Gyllenhaal doesn’t take it easy on himself.
“I feel like I do,” he argues, “given that Nick’s writing is brilliant. There are twists and turns like driving the streets of Paris at 150 miles per hour, but ultimately I feel like I’m kind of saved by how brilliant everything underneath it is. But it’s not the easiest of roles to have picked out.”
Stars like Gyllenhaal, who bring the ready-made tag “Oscar nominee” to advertisements, billboards, and posters, are catnip to Broadway producers. Given his pick, however, he chose an elliptical British family drama rather than something more commercial. Gyllenhaal has been longing to perform this particular play for two years, but still. Off-Broadway? Doesn’t Broadway do serious dramas?
“The size of the show is really fitting for Off-Broadway,” he says, though avoiding the fanfare of Broadway likely wasn’t too disappointing for him. “I know everyone’s in the business to make a profit, but I also think there’s a real sense of not being involved in that game [Off-Broadway]. Just the real sense of ‘Let’s get down to work, and we don’t have to think about the other things.’ ”
It makes sense that the child of professional artists—director Stephen Gyllenhaal and screenwriter Naomi Foner—would, no matter his star wattage, balk at the overtly commercial and gravitate instead toward the collaborative and weird. Case in point: “End of Watch,” for which Gyllenhaal re-imagined his approach to the craft. Jetlagged and unable to sleep, he first read the script in an hour and a half in the middle of the night and met with writer-director David Ayer the next day. That’s when the actor decided to find out what would happen if he dedicated five months of his life to preparing for his role.
A sliver of a plot about a dangerous drug cartel skirts the edges of “End of Watch,” but for the most part the camera is content to record the interaction between Gyllenhaal and Michael Peña’s best friends and partners. The intense five months of preparation that Gyllenhaal and Peña dutifully put in—including ride-alongs multiple nights a week, putting both men in bulletproof vests and life-and-death situations—pays off in a believable, back-slapping bro friendship between the two.
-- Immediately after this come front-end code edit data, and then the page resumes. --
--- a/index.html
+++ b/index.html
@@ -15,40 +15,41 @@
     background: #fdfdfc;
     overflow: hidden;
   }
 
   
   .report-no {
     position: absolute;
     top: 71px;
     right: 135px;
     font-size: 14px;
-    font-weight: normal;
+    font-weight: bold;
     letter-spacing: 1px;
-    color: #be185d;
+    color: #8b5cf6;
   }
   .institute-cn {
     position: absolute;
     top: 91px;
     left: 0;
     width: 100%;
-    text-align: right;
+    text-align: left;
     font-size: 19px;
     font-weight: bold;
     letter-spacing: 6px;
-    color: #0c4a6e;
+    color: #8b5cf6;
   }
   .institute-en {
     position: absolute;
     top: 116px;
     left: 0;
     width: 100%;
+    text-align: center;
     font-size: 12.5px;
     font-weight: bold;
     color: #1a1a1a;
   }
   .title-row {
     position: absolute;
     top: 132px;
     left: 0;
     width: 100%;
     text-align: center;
As with his best work (“Brokeback Mountain,” “The Good Girl,” “Zodiac”), Gyllenhaal’s “End of Watch” performance pivots on the chemistry between himself and his co-star. Gyllenhaal’s talent has always been in invisible, seamless partnering; he’s a team player in a leading man’s body—a team leader. When he’s working off other actors who push him, and against whom he can push back, he shines. When he treads a more traditional Hollywood route (“The Prince of Persia”), the results can be less warmly received. “End of Watch” and its dependency on his chemistry with Peña reminded Gyllenhaal of the importance of interacting, and how, in his words, “to get back to not being able to be OK without another person.”
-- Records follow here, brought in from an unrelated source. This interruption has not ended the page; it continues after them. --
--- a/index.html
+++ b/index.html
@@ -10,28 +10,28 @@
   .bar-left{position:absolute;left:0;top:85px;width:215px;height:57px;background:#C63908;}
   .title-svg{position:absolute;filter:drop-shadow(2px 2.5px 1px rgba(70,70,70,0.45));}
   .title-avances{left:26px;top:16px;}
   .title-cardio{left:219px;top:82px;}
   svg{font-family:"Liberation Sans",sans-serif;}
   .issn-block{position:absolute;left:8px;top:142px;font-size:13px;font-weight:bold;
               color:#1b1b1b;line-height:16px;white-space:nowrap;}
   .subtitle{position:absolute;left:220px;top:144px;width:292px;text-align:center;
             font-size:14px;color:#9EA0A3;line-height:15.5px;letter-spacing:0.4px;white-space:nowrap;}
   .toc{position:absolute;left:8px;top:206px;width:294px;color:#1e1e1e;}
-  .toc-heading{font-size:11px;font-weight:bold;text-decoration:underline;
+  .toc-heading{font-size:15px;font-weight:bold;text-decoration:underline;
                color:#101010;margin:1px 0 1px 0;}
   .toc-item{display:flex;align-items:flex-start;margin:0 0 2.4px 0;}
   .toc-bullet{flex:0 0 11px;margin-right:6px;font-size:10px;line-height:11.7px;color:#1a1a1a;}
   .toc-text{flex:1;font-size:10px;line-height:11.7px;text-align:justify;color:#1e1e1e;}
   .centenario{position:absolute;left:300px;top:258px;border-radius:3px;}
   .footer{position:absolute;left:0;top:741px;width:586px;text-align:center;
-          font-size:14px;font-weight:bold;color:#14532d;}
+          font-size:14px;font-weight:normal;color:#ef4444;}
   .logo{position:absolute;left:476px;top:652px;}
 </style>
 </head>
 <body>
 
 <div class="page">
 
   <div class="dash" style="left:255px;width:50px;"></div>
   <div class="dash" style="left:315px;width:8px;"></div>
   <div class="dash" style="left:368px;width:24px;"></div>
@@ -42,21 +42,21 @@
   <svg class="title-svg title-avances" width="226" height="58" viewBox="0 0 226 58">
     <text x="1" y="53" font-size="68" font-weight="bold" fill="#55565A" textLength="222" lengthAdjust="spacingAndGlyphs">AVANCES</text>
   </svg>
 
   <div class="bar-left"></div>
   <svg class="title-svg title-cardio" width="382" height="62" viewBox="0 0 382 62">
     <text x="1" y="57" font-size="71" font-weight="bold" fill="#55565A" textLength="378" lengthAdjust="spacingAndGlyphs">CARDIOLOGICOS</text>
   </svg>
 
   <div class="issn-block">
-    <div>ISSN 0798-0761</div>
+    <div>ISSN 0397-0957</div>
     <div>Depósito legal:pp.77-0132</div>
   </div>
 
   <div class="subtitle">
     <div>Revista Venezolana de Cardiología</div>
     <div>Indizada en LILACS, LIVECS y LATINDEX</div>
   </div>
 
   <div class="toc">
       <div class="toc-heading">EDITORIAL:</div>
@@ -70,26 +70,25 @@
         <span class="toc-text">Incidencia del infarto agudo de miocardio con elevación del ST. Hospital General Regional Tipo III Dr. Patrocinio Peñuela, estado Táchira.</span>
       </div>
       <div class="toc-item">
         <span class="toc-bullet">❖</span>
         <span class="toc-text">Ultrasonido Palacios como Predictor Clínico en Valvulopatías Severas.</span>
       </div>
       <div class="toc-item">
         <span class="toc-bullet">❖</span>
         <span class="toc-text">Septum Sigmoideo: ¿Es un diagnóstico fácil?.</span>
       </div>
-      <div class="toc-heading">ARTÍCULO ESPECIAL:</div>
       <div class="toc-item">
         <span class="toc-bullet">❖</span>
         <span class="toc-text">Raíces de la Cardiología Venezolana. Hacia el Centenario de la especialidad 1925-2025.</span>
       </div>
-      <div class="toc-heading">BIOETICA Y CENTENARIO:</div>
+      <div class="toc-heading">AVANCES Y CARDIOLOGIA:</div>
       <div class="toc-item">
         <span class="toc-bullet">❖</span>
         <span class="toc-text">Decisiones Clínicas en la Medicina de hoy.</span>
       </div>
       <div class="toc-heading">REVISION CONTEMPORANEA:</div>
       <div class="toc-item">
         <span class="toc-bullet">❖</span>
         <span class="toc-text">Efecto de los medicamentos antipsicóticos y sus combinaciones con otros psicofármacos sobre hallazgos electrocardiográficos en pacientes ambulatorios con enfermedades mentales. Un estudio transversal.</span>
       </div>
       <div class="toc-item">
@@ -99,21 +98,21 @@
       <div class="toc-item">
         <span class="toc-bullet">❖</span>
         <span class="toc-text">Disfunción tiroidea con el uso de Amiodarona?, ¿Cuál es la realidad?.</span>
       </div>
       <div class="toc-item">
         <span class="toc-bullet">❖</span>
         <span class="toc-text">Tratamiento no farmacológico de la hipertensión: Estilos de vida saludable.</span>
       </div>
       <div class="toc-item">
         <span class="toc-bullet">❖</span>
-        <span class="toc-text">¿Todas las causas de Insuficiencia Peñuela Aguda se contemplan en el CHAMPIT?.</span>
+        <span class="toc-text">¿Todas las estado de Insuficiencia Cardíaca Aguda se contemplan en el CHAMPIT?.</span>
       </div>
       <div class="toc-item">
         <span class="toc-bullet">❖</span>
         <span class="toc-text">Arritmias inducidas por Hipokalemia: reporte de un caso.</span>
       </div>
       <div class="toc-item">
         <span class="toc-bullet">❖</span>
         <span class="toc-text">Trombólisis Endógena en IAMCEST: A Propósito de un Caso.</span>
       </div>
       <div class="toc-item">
So it isn’t surprising, in the end, that Gyllenhaal chose an ensemble play Off-Broadway for his stateside stage debut. “To feel like you’re a part of a family that is truly relying on each other to stay afloat—that idea is what drew me in,” he says. “I had no real explanation for not doing a play for essentially a decade, but I intend not to make that mistake again. Hopefully, ideally, it will be three plays for every movie.”